SOURCE – Sharing Objects Under Repository Control with Everyone
Presenter: David Flanders, Birkbeck
Feb-12-08, Birkbeck, London
SOURCE: A (repository) Bulk Migration ServiceCommon Repository Interface Group (CRIG)
NB: BBK now part of the ‘Bloomsbury Colleges’ at U of London
Opening question: what happens when we have an open content marketplace?
(US context: inquiry into options for replacing textbooks for students)
Idea that content containers have objects within them – we should be in a world where we can place these where we choose
Approached various systems/vendors and asked how could the SOURCE team enable push/pull
- Generic user case: problem with APIs is they are usually programming-language specific. Did not want to create burden of having to maintain those APIs
- Borrowing from OpenContent at MIT – wrapper around API to enable interoperability (cf. developer debate on ‘Jersey style’ vs ‘MIT style’)

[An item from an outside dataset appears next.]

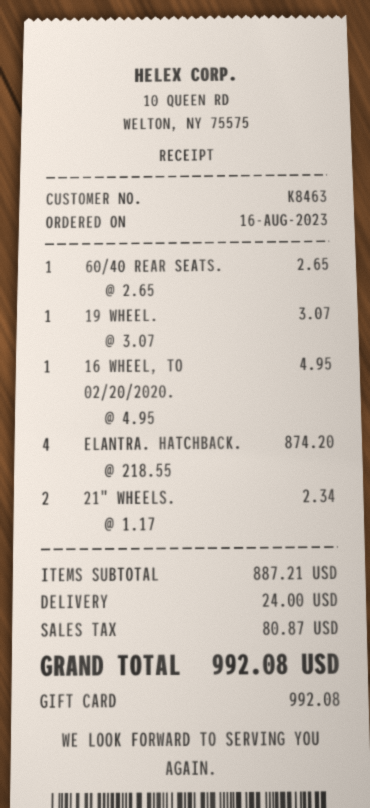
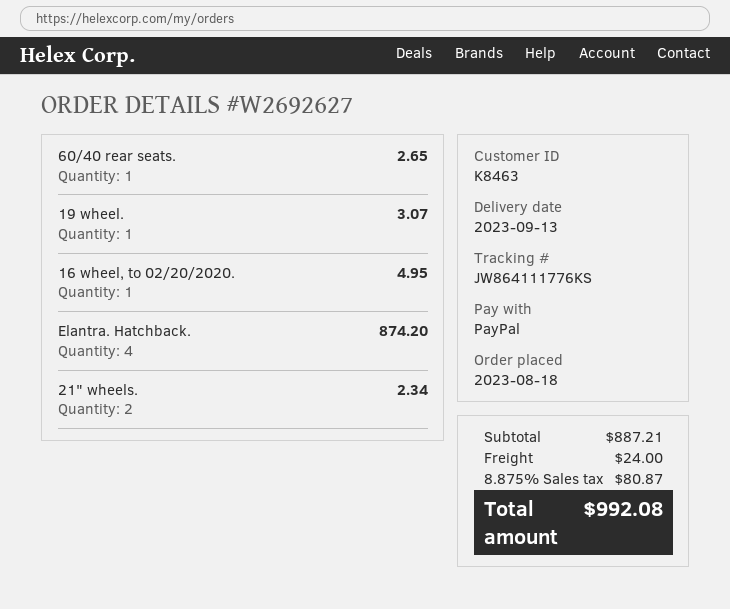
order date: 2023-08-16 -> 2023-08-18
payment method: gift card -> PayPal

- Migration service sits behind – ideally, want to plug that into other services (metadata transformation, object transformation etc)
Repository or other content-based store made up of ‘search, get, put’
The SOURCE world view is that metadata and asset are parts of an object (both are datastreams)
First iteration: Alpha client tool (built in Java Swing)
Interface built for repository managers
Looking for use cases as to what types of migration people might want.
Can create ‘profiles’ to reflect these and can save them
(check out OKI’s ‘wrapper search’)
The team wants someone else to create a ‘crosswalk service’ that SOURCE can use.
- Asset transformation – e.g. taking movie file and pushing it into a Flash file
- Being able to move between IMS CPs and Atom
Second iteration: Beta build (current build).
Team threw away most of Java Swing client – they are now using Ruby
9 months left. Will do user testing.
Sample workflow:
Lecturer uploads digital object (PDF etc) to VLE. (for academics, this is a familiar workflow!) Tool then comes into play: migrating data to archive repository (not an institutional repository). From there, can invoke some workflow processes, potentially involving an institutional librarian (e.g. adding metadata to valuable content; discarding some content; stripping images from PPTs and sending to Flickr, etc).
Real world testing:
- IR able to act as primary deposit with guarantee to deposit in multiple places
- Whole migration from one system to another
- Migration with metadata transformation service being invoked (eg LOM to DC)
- Migration with object transformation invoked, eg IMS CP – APP
- Migration with datastream transformation, eg .mov to .fla
Discussion
100s of migration issues: which ones are the key ones…?
Scott Wilson suggests a potential (plausible, but sensitive) use case scenario: VLE migration (i.e. end-of-licence, managing data export)
Audience question: Has the project looked at national research councils, which have mandated data deposit. There are dataset archiving issues as well. A: yes, the project has looked at “1 to N” migration scenarios and preservation issues (e.g. those associated with the British Library’s “e-theses” project).